Exercise: Within the lines below, find those that hold the string "Colors" and copy each one.

Data listing:

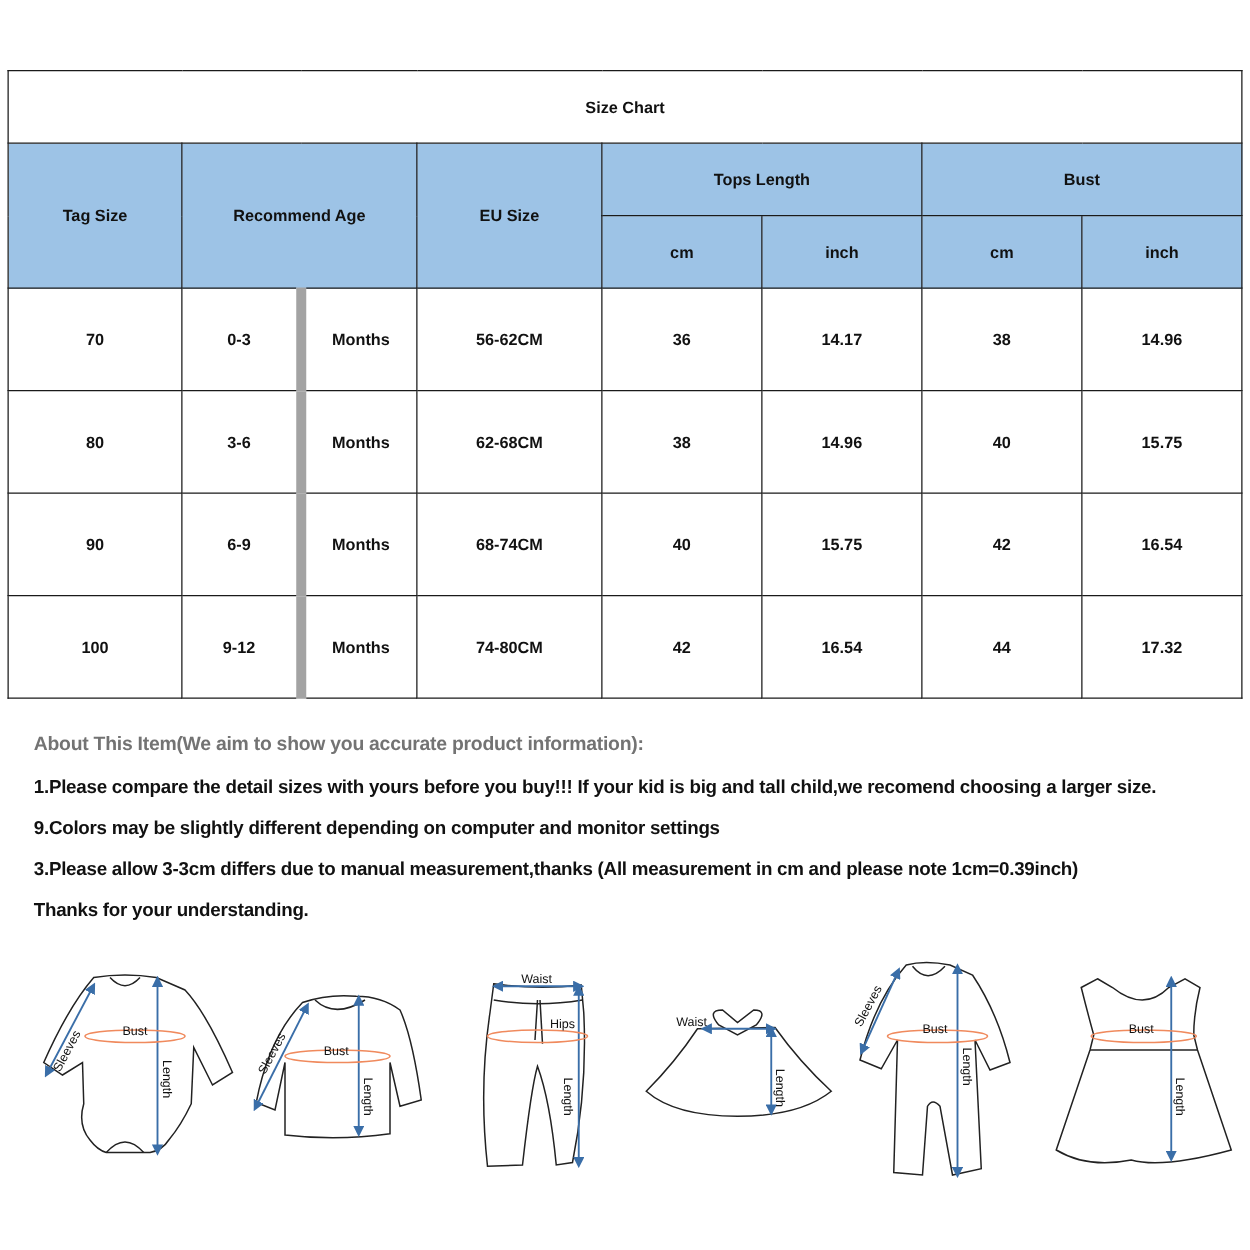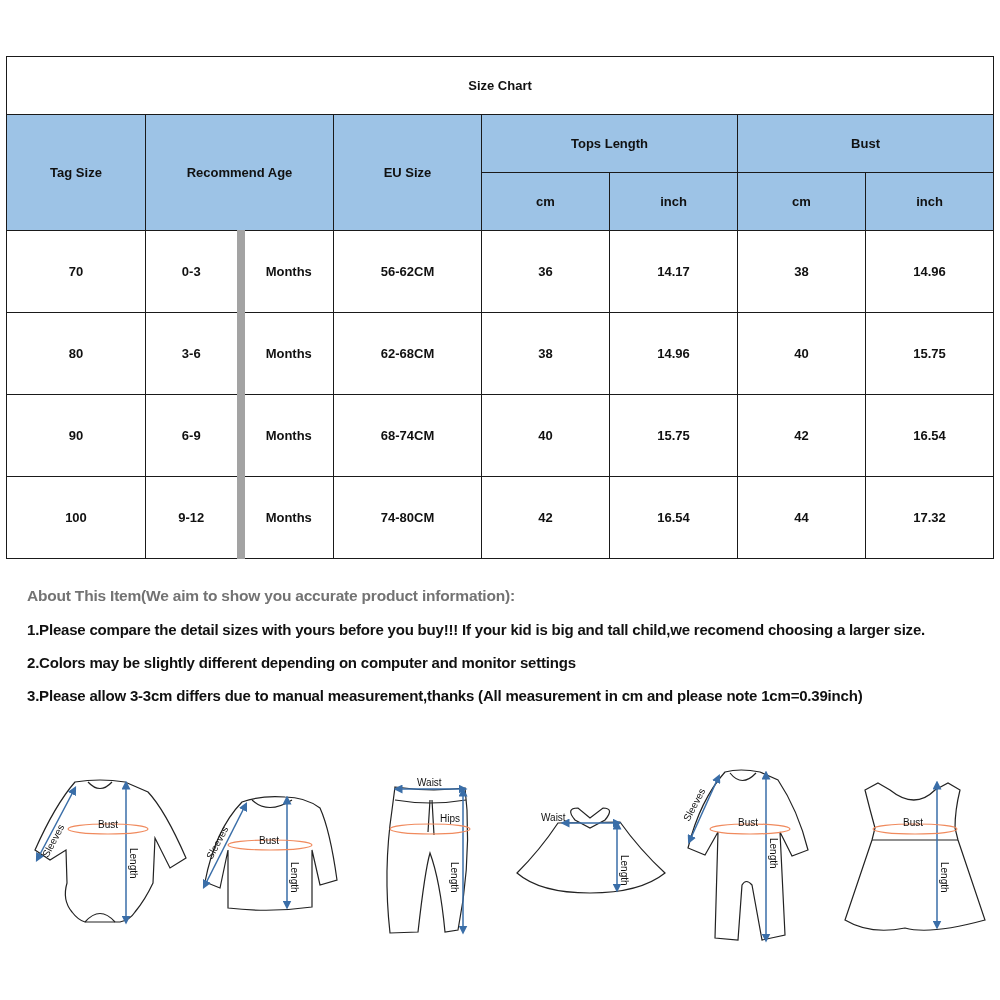--- a/index.html
+++ b/index.html
@@ -95,7 +95,7 @@
 <div class="notes">
   <p class="heading">About This Item(We aim to show you accurate product information):</p>
   <p>1.Please compare the detail sizes with yours before you buy!!! If your kid is big and tall child,we recomend choosing a larger size.</p>
-  <p>2.Colors may be slightly different depending on computer and monitor settings</p>
+  <p>9.Colors may be slightly different depending on computer and monitor settings</p>
   <p>3.Please allow 3-3cm differs due to manual measurement,thanks (All measurement in cm and please note 1cm=0.39inch)</p>
 </div>
 

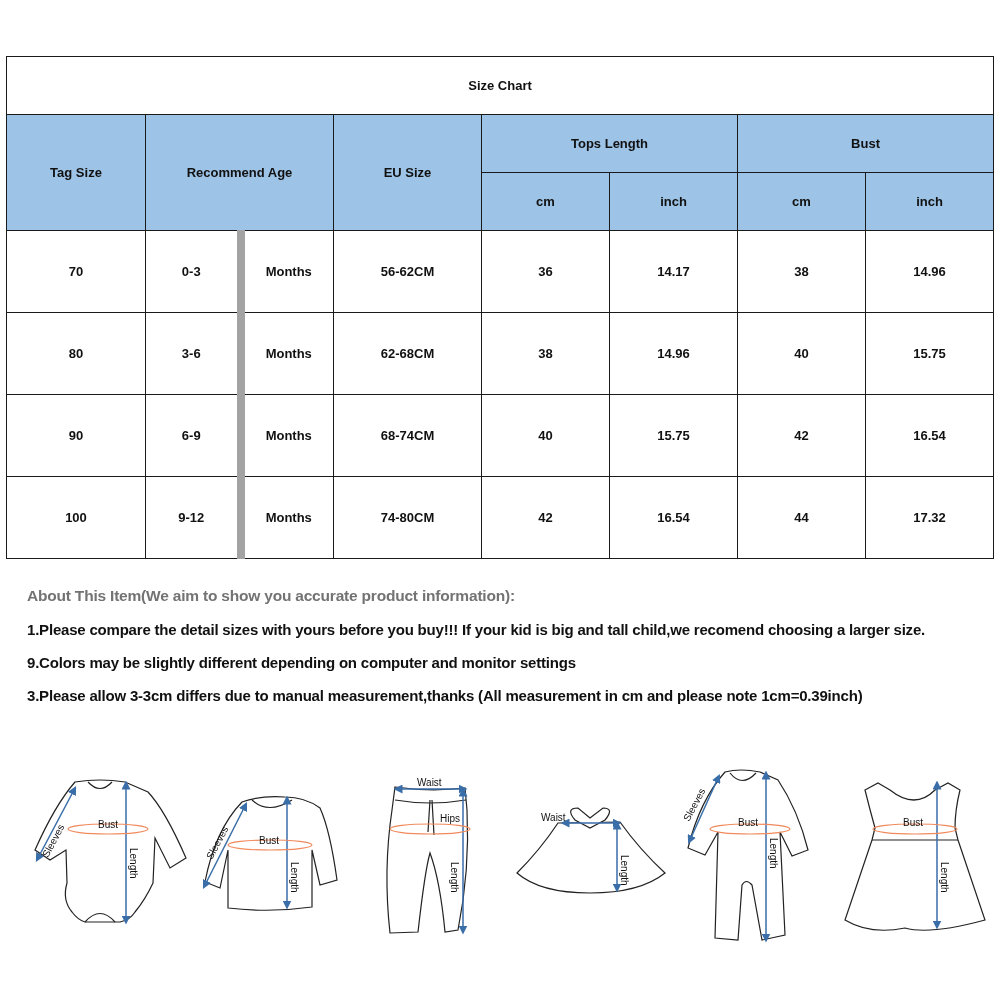--- a/index.html
+++ b/index.html
@@ -97,6 +97,7 @@
   <p>1.Please compare the detail sizes with yours before you buy!!! If your kid is big and tall child,we recomend choosing a larger size.</p>
   <p>9.Colors may be slightly different depending on computer and monitor settings</p>
   <p>3.Please allow 3-3cm differs due to manual measurement,thanks (All measurement in cm and please note 1cm=0.39inch)</p>
+  <p>Thanks for your understanding.</p>
 </div>
 
 <div class="diagrams">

Task solution:
-  <p>2.Colors may be slightly different depending on computer and monitor settings</p>
+  <p>9.Colors may be slightly different depending on computer and monitor settings</p>
   <p>9.Colors may be slightly different depending on computer and monitor settings</p>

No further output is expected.